Dataset excerpts:

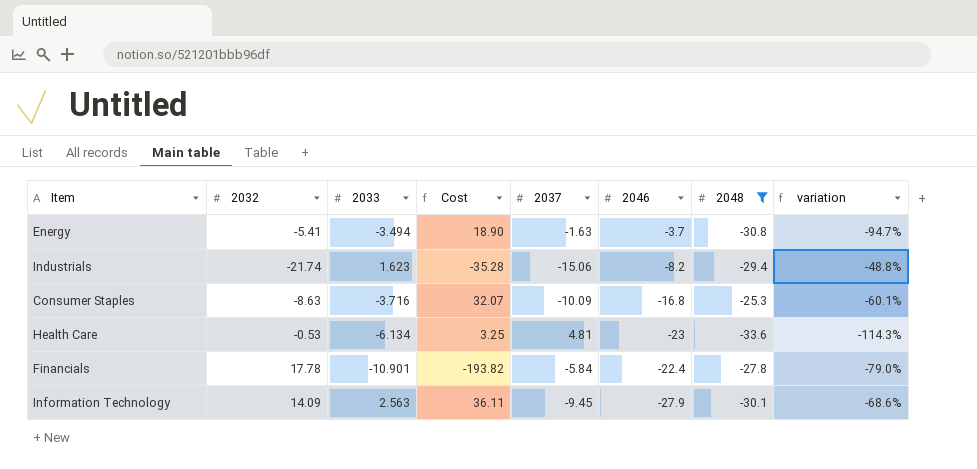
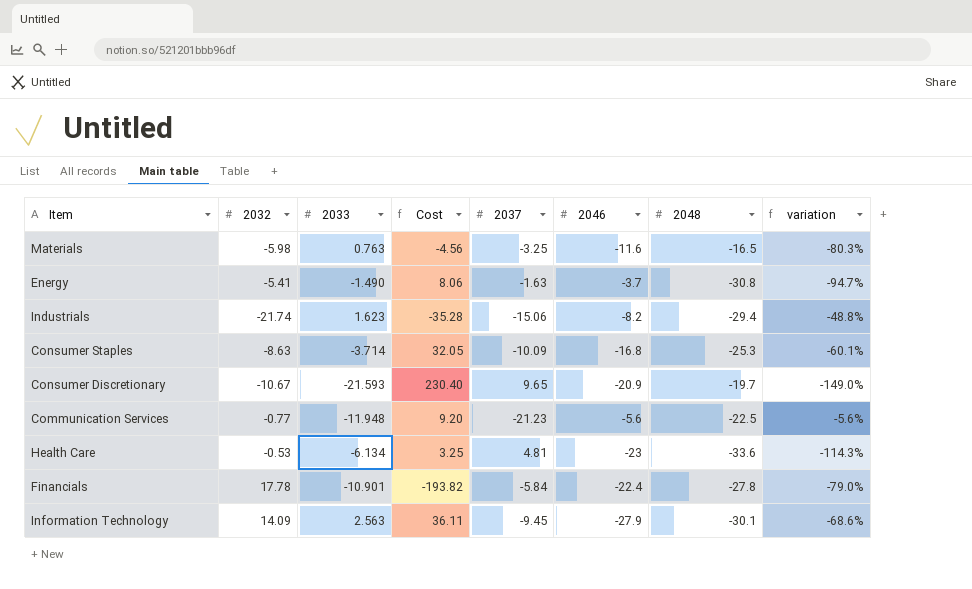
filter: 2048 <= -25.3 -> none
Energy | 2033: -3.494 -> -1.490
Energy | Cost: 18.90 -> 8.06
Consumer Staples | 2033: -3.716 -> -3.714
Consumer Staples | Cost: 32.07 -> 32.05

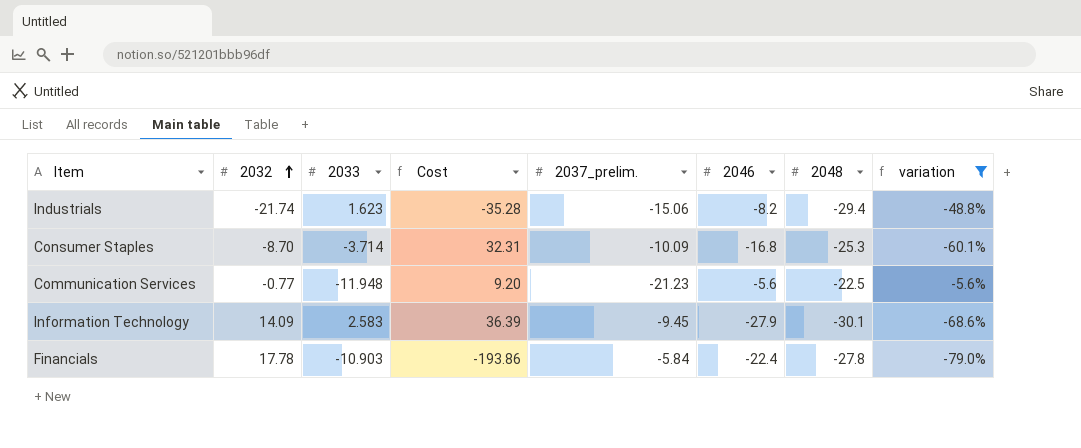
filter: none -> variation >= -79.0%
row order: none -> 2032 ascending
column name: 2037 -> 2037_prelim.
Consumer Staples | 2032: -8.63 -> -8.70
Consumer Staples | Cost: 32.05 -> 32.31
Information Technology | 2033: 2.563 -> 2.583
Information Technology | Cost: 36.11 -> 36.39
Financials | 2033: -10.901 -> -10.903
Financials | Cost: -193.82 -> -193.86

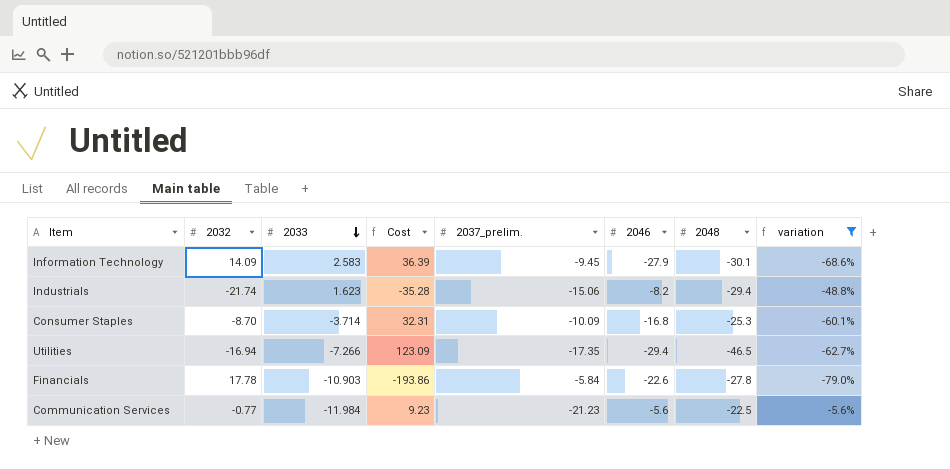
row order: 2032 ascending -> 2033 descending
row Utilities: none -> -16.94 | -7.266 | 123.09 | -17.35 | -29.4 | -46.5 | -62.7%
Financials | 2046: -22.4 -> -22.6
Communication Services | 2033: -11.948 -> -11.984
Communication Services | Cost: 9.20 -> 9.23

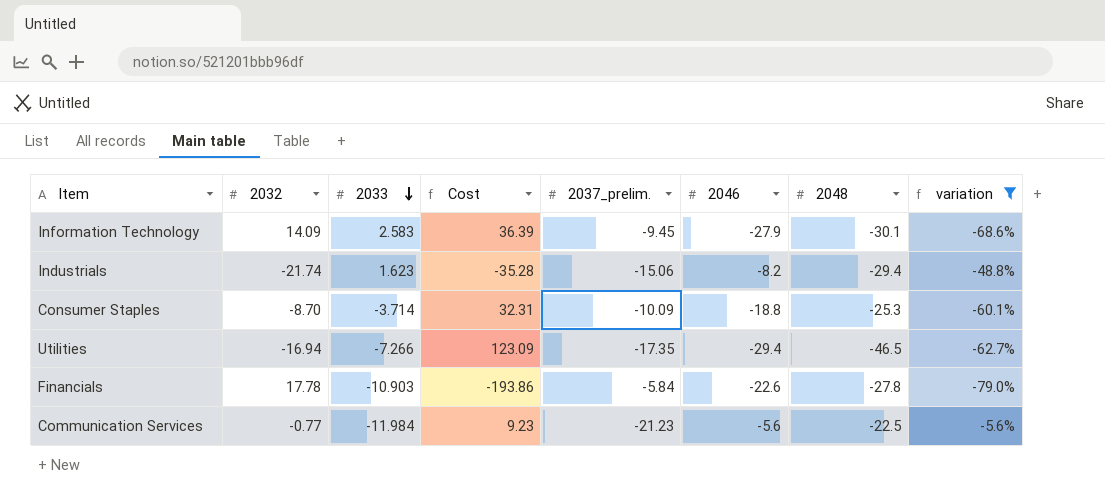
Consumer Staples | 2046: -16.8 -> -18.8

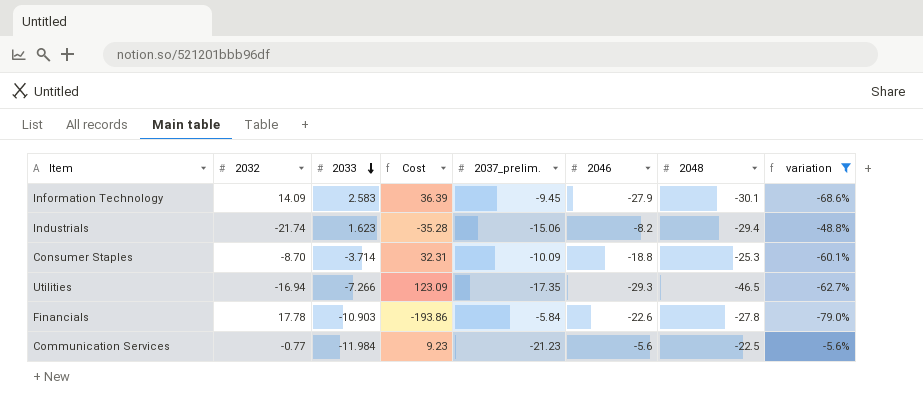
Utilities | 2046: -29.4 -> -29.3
--
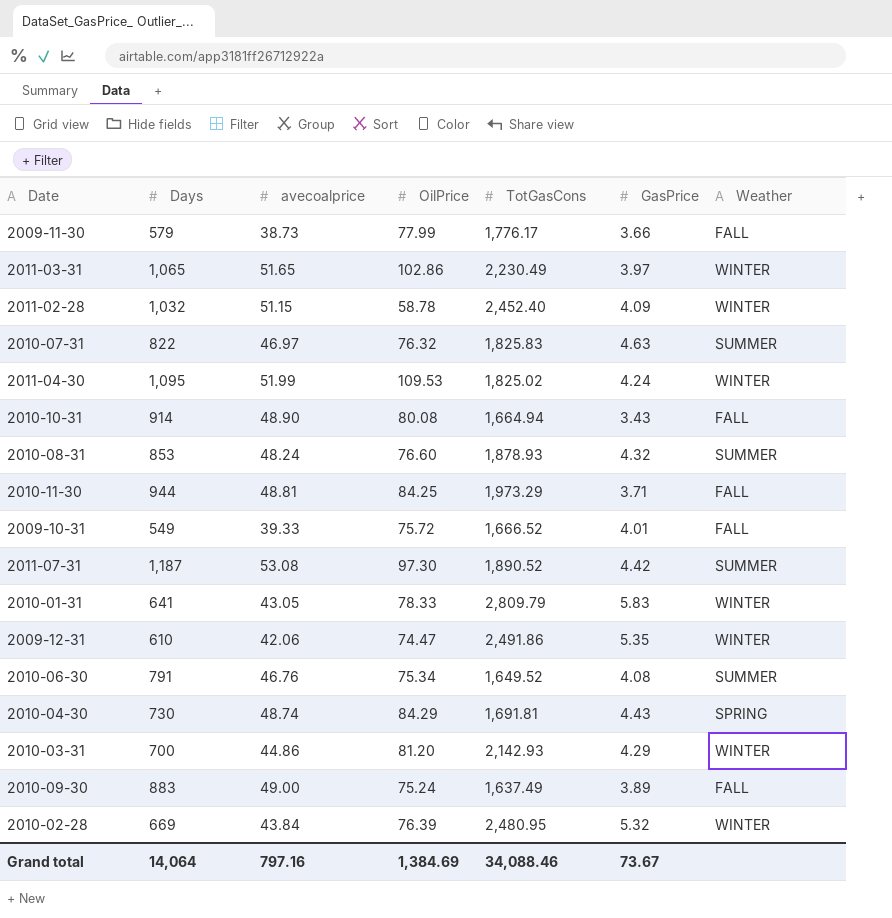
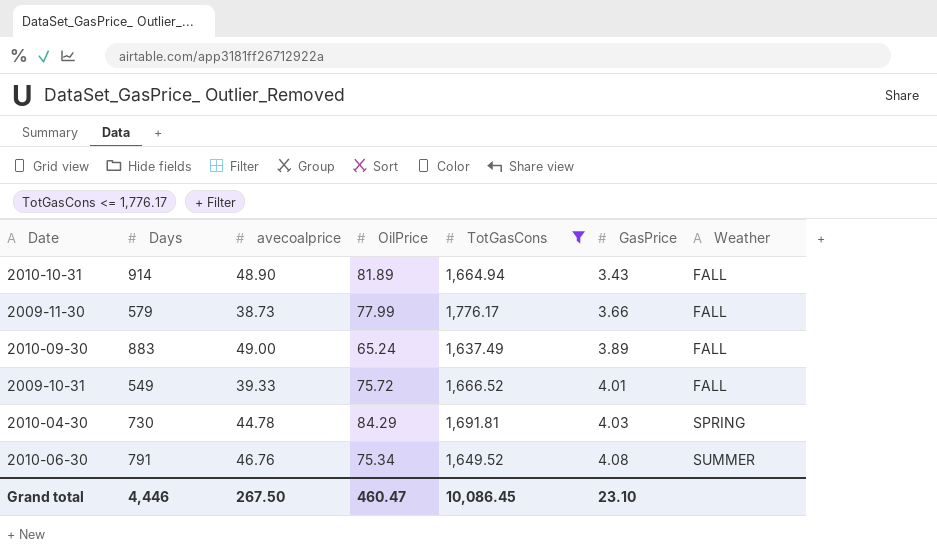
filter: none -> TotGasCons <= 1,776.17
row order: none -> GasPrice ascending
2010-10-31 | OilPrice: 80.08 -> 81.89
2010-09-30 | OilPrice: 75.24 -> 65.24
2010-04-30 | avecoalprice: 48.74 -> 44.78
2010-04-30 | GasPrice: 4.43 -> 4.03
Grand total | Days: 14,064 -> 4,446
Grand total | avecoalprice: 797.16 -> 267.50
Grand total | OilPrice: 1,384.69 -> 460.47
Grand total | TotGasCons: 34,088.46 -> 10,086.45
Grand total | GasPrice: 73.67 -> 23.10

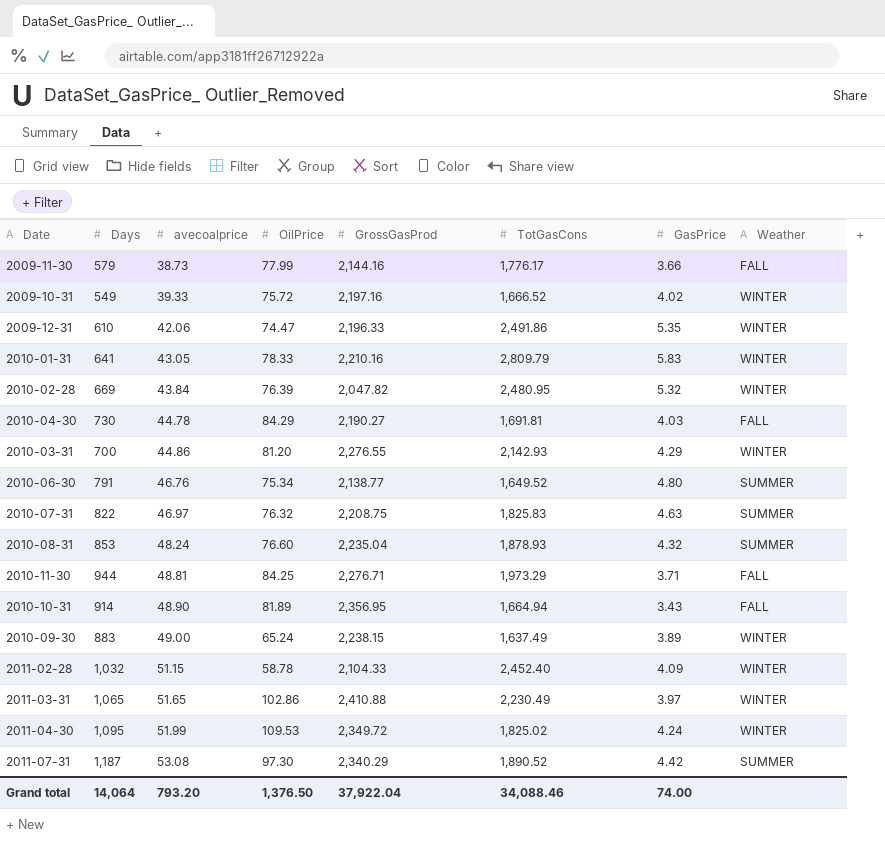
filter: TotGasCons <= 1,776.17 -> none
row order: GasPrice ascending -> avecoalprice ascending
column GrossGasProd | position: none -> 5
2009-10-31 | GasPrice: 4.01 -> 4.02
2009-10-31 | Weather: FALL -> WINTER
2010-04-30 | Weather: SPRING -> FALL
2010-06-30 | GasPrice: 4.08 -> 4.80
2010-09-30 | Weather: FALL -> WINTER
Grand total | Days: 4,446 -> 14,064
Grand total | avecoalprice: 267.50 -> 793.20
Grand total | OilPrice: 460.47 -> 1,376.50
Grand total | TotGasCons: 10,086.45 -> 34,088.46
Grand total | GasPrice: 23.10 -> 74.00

• **DIRECTIONS**:
All that is wanted is the lines above between the one containing "Financials | 2046: -22.4 -> -22.6" and the one containing "Utilities | 2046: -29.4 -> -29.3", inclusive, restated word for word, with pictures omitted.

• **EXERCISE RESULT**:
Financials | 2046: -22.4 -> -22.6
Communication Services | 2033: -11.948 -> -11.984
Communication Services | Cost: 9.20 -> 9.23

Consumer Staples | 2046: -16.8 -> -18.8

Utilities | 2046: -29.4 -> -29.3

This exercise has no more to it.